Sharing host's process namespace KUBELIN-W1019
Alert on pods/deployment-likes with sharing host's process namespace
Unrestricted access to create pods KUBELIN-W1001
Indicates when a subject (Group/User/ServiceAccount) has create access to Pods. CIS Benchmark 5.1.4: The ability to create pods in a cluster opens up possibilities for privilege escalation and should be restricted, where possible.
Unrestricted access to Secrets KUBELIN-W1002
Indicates when a subject (Group/User/ServiceAccount) has access to Secrets.
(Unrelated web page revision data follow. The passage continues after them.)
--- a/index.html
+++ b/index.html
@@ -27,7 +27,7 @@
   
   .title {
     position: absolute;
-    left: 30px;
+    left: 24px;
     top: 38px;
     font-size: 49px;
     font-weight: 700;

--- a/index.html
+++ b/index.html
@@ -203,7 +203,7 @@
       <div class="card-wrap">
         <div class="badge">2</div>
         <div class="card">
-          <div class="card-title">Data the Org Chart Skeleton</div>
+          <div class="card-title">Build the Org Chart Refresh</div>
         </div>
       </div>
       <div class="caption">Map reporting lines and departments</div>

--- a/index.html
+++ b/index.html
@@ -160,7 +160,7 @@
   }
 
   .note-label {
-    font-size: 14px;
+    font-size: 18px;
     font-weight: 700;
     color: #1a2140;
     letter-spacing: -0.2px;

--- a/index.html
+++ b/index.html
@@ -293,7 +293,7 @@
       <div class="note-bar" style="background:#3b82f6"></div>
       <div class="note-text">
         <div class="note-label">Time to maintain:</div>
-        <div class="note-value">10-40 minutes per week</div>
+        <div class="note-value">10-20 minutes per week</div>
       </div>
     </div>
CIS Benchmark 5.1.2: Access to secrets should be restricted to the smallest possible group of users to reduce the risk of privilege escalation.
cluster admin role should be used only where required KUBELIN-W1003
CIS Benchmark 5.1.1 Ensure that the cluster-admin role is only used where required
Missing scaleTargetRef in HorizontalPodAutoscaler KUBELIN-W1004
Indicates when HorizontalPodAutoscalers target a missing resource.
Ingress without associated services KUBELIN-W1005
Indicates when ingress do not have any associated services.
NetworkPolicy without associated deployments KUBELIN-W1006
Indicates when networkpolicies do not have any associated deployments.
Misconfigured NetworkPolicyPeer podSelectors KUBELIN-W1007
Indicates when NetworkPolicyPeer in Egress/Ingress rules -in the Spec of NetworkPolicy- do not have any associated deployments. Applied on peer specified with podSelectors only.
Missing deployment for service KUBELIN-W1008
Indicates when services do not have any associated deployments.
Pods using default service account KUBELIN-W1009
Indicates when pods use the default service account.
Use of deprecated serviceAccount field in deployments KUBELIN-W1010
Indicates when deployments use the deprecated serviceAccount field.
Missing dnsConfig options in deployments KUBELIN-W1011
Alert on deployments that have no specified dnsConfig options
docker.sock volume mounted in containers KUBELIN-W1012
Alert on deployments with docker.sock mounted in containers.
Container with NET_RAW capability KUBELIN-W1013
Indicates when containers do not drop NET_RAW capability
Duplicate env vars dedicated KUBELIN-W1014
Check that duplicate named env vars aren't passed to a deployment like.
Insecure use of secrets in environment variables KUBELIN-W1015
Indicates when objects use a secret in an environment variable.
Forbidden service types for exposed services KUBELIN-W1016
Alert on services for forbidden types
Pods sharing host's network namespace KUBELIN-W1018
Alert on pods/deployment-likes with sharing host's network namespace
Insufficient minReplicas in HorizontalPodAutoscaler KUBELIN-W1020
Indicates when a HorizontalPodAutoscaler specifies less than three minReplicas
Invalid port names in deployments or services KUBELIN-W1021
Indicates when deployments or services are using port names that are violating specifications.